20.

En dépit de la disparition de sa mère, Joey était plus affranchi que tous les autres gosses du quartier. Il avait quelques années d’avance sur nous. Il traînait souvent avec ses voisins, les frères Chestko, qui étaient un peu plus âgés : c’était d’eux qu’il tenait ses tuyaux. On était vraiment des jobards à côté.

La sexualité n’avait aucun mystère pour Joey – comment ça se passait, qui le faisait et pourquoi. J’avais eu droit à un exposé très complet sur la question, un après-midi en sortant de l’école. On était dans sa chambre, à discuter nichons, culs, chattes et conception des enfants. Plus tard, je devais me rendre compte que sa théorie comportait quelques faiblesses. Chez Joey, les capotes ressemblaient à des matraques : de longs tubes noirs, durs comme de la pierre. Tu plaçais ta bite à côté de celle de la fille (car dans la biologie selon Joey, tout le monde avait une bite), vous les frottiez l’une contre l’autre et au final on obtenait un bébé. Pour mettre bas, la mère s’asseyait simplement sur une chaise percée et laissait tomber le têtard dans l’eau. En ce qui concernait le rôle des capotes, ce n’était pas très clair.

Cette discussion nous avait inspirés. On a sorti des feuilles pour crayonner des représentations grossières d’hommes et de femmes nus, exécutant divers actes sexuels.

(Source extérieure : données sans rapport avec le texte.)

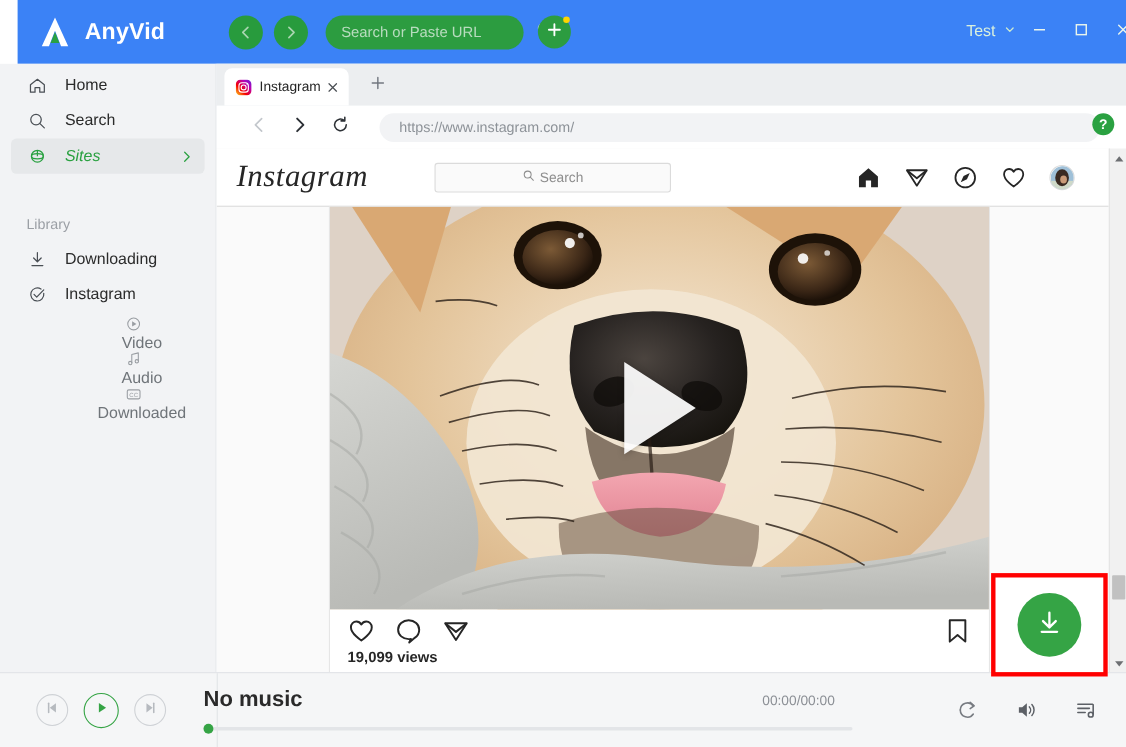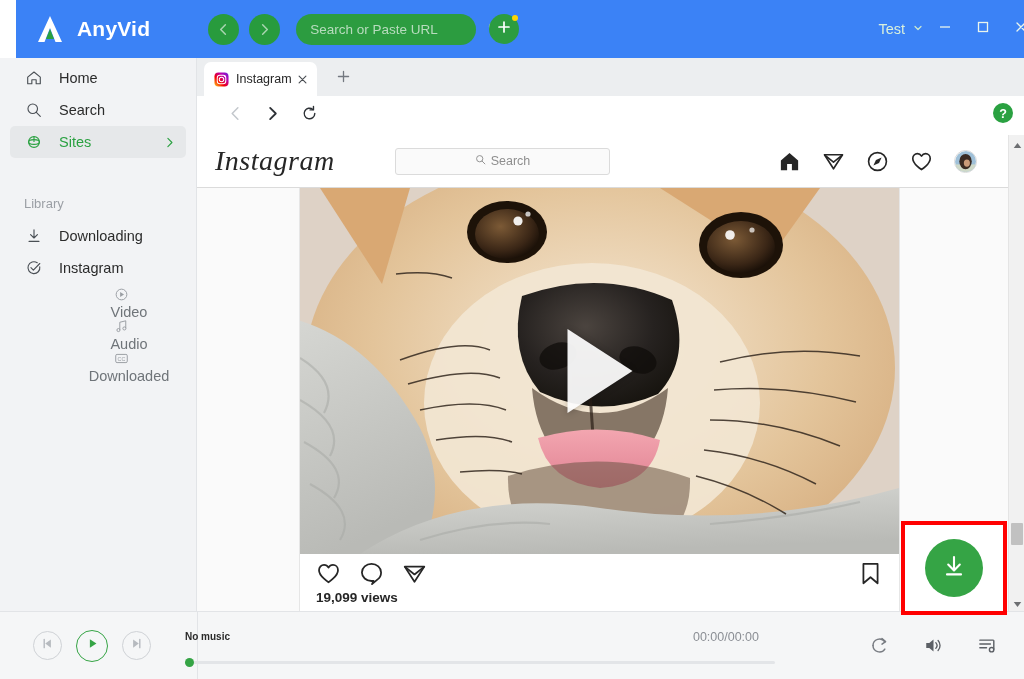"https://www.instagram.com/" div.addrbar { html: none -> <div> <input> </div> }
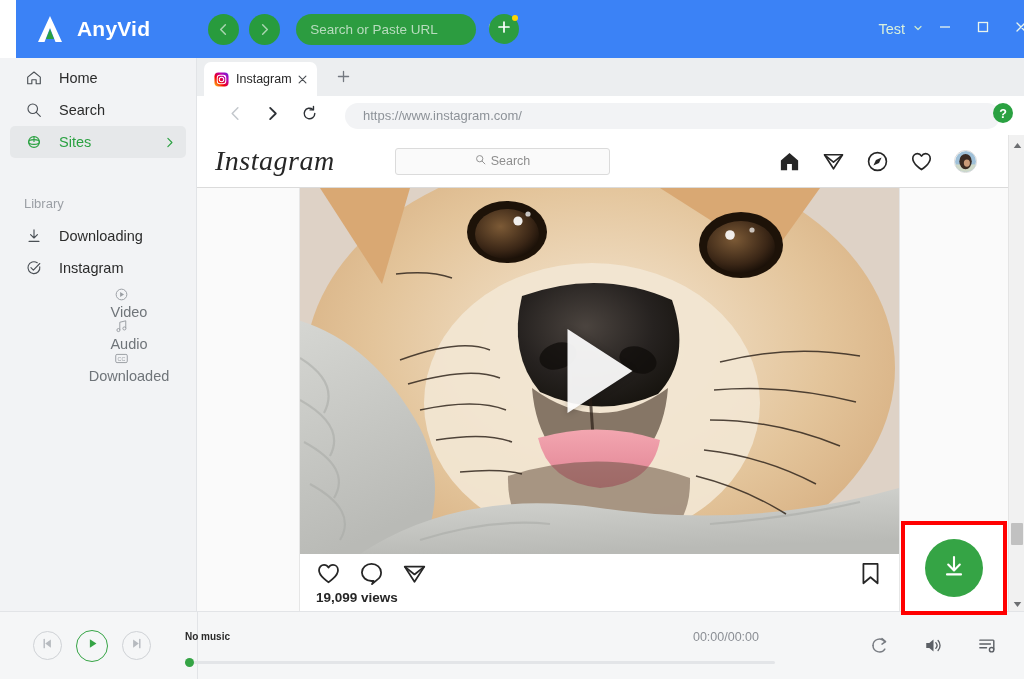"Sites" .side-item.active .si-label { font-style: none -> italic }
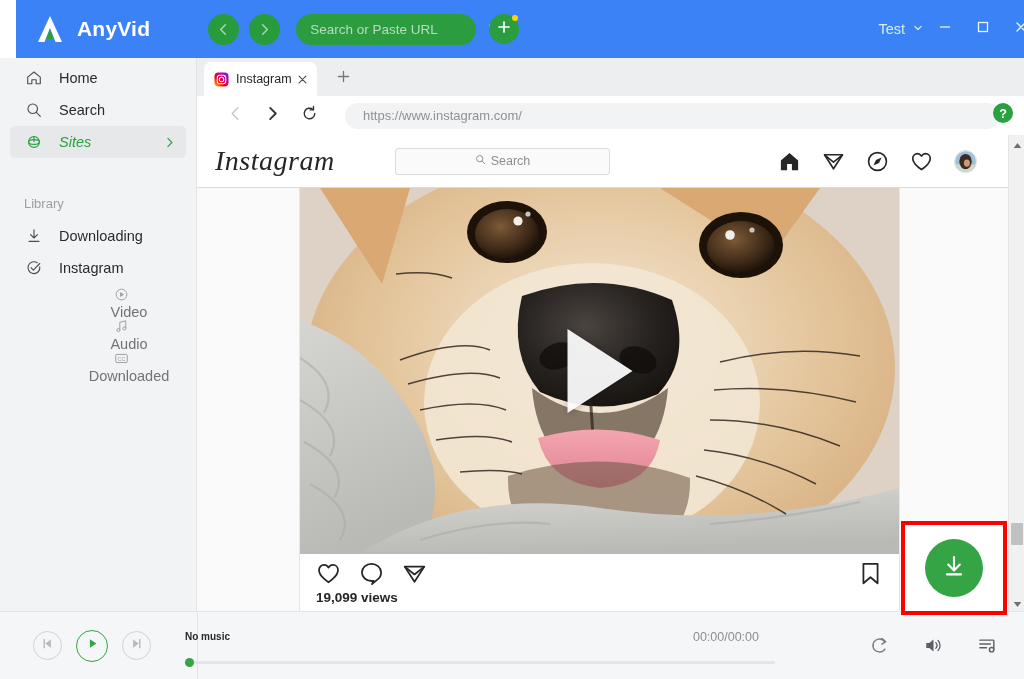"No music" .pl-title { font-size: 10px -> 20px }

Nos chefs-d’œuvre achevés, on leur a donné des titres : « La chambre suce-tétons »… « Pipes à dix cents »… « Baise-cul l’après-midi »…

Et ainsi de suite. On ne comprenait pas plus ce qu’on écrivait que ce qu’on dessinait ; le but du jeu, c’était de mettre sur le papier tout ce qui nous passait par la tête. À la fin de la séance, j’ai roulé mes tableaux de maître, je suis rentré à la maison et je les ai glissés dans mon tiroir à chaussettes. Puis ils me sont totalement sortis de l’esprit.

Quelques jours plus tard, Bash est tombée sur mes Picasso en rangeant du linge propre. Elle m’a convoqué dans la chambre. Lorsque je suis entré, elle les tenait comme s’il s’agissait de bâtons de dynamite sur le point d’exploser.

Elle a secoué la tête d’un air atterré. Elle semblait avoir perdu l’usage de sa langue. Ça a duré une éternité. Mais je n’en savais pas suffisamment pour me sentir embarrassé ou coupable.

— Graine de voyou ! Petit saligaud ! Qui t’a appris ça ? D’où est-ce que tu sors toutes ces cochonneries ? C’est pour ça que je t’envoie à l’église ? C’est pour ça que tu vas dans une école catholique ? Swinia ! Porc !

Elle a couru à la salle de bains et elle en est revenue avec le balai à chiottes. Je n’allais pas cafter, c’était hors de question. J’avais déjà assimilé le code d’honneur. Mais quand elle m’a foncé dessus avec son arme, j’ai changé d’avis et j’ai tout balancé.

— C’est la faute à Joey Zeff !

Elle a brandi le balai comme un javelot et elle a tiré. Mais elle m’a raté et il est tombé dans la cage d’escalier. Alors, elle m’a acculé dans un coin. Elle me martelait de ses deux poings. Quand j’ai voulu me baisser, j’ai perdu l’équilibre et j’ai roulé par terre. Elle me flanquait des coups de pied, d’abord du droit, puis du gauche. Je me prenais ses semelles en cuir dans le bide. Entre deux coups, elle me postillonnait dessus.

— T’iras en enfer, sale morpion. Attends un peu que ton père rentre !

Le rouge de la honte m’est monté aux joues. J’avais compris la leçon : tout ce qui concernait le sexe – même si je ne savais pas exactement ce que ça voulait dire – était mal. Un péché mortel. Le simple fait d’y penser me précipiterait dans la fournaise infernale.